*Assigned task*
Write out the data exactly from its first line onward, ending with the line in which "- Mit dem ioBroker" appears.

*Given information*
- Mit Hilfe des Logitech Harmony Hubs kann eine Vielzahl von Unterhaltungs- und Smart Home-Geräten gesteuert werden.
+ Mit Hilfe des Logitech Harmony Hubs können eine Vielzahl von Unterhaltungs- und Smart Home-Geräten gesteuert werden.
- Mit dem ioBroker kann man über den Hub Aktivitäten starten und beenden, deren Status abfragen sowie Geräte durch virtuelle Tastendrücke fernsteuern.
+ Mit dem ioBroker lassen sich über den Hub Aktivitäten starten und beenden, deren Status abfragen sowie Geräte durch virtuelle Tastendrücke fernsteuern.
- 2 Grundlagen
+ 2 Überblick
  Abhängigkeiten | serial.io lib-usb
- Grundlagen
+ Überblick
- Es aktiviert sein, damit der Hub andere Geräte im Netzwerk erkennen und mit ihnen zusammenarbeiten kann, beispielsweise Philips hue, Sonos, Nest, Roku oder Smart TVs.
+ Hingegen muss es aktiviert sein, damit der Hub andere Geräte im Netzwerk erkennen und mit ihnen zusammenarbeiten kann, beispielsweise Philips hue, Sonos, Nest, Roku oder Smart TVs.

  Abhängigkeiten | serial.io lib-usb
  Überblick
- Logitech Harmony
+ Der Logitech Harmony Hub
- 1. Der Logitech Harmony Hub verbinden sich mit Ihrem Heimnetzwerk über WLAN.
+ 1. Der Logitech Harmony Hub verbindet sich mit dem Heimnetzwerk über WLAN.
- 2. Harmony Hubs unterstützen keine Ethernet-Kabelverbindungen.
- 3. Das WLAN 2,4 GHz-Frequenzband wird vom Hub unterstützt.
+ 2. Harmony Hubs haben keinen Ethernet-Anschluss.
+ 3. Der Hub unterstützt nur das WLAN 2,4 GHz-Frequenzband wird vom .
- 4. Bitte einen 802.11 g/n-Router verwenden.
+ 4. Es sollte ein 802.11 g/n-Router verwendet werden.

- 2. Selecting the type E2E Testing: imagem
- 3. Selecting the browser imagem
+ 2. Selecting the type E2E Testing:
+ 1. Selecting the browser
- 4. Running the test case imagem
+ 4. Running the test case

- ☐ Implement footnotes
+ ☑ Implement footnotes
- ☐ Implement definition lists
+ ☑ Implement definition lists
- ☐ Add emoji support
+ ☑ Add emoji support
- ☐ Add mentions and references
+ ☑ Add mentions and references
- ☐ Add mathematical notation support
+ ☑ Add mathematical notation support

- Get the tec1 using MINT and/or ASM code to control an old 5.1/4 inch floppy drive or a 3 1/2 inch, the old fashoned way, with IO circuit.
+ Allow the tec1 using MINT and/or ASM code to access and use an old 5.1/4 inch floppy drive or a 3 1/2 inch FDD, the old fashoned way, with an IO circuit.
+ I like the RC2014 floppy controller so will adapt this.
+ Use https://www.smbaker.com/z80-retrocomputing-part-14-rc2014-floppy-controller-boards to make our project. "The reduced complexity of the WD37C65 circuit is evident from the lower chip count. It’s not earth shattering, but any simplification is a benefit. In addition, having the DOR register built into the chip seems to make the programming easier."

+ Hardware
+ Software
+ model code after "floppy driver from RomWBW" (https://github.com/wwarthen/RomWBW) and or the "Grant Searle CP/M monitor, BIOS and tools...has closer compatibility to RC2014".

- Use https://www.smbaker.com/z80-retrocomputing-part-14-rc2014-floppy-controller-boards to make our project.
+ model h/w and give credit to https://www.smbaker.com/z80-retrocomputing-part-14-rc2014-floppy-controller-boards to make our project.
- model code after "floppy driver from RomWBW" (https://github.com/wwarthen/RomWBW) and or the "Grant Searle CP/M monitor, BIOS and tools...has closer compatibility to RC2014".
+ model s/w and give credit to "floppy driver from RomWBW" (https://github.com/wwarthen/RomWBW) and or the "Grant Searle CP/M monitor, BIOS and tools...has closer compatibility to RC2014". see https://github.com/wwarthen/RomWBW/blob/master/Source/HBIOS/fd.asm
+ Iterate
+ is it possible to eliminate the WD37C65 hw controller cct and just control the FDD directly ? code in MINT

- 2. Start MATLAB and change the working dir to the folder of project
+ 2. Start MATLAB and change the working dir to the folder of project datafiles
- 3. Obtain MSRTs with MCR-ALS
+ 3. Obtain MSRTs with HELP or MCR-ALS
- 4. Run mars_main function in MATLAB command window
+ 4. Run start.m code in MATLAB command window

*Solution to this task*
- Mit Hilfe des Logitech Harmony Hubs kann eine Vielzahl von Unterhaltungs- und Smart Home-Geräten gesteuert werden.
+ Mit Hilfe des Logitech Harmony Hubs können eine Vielzahl von Unterhaltungs- und Smart Home-Geräten gesteuert werden.
- Mit dem ioBroker kann man über den Hub Aktivitäten starten und beenden, deren Status abfragen sowie Geräte durch virtuelle Tastendrücke fernsteuern.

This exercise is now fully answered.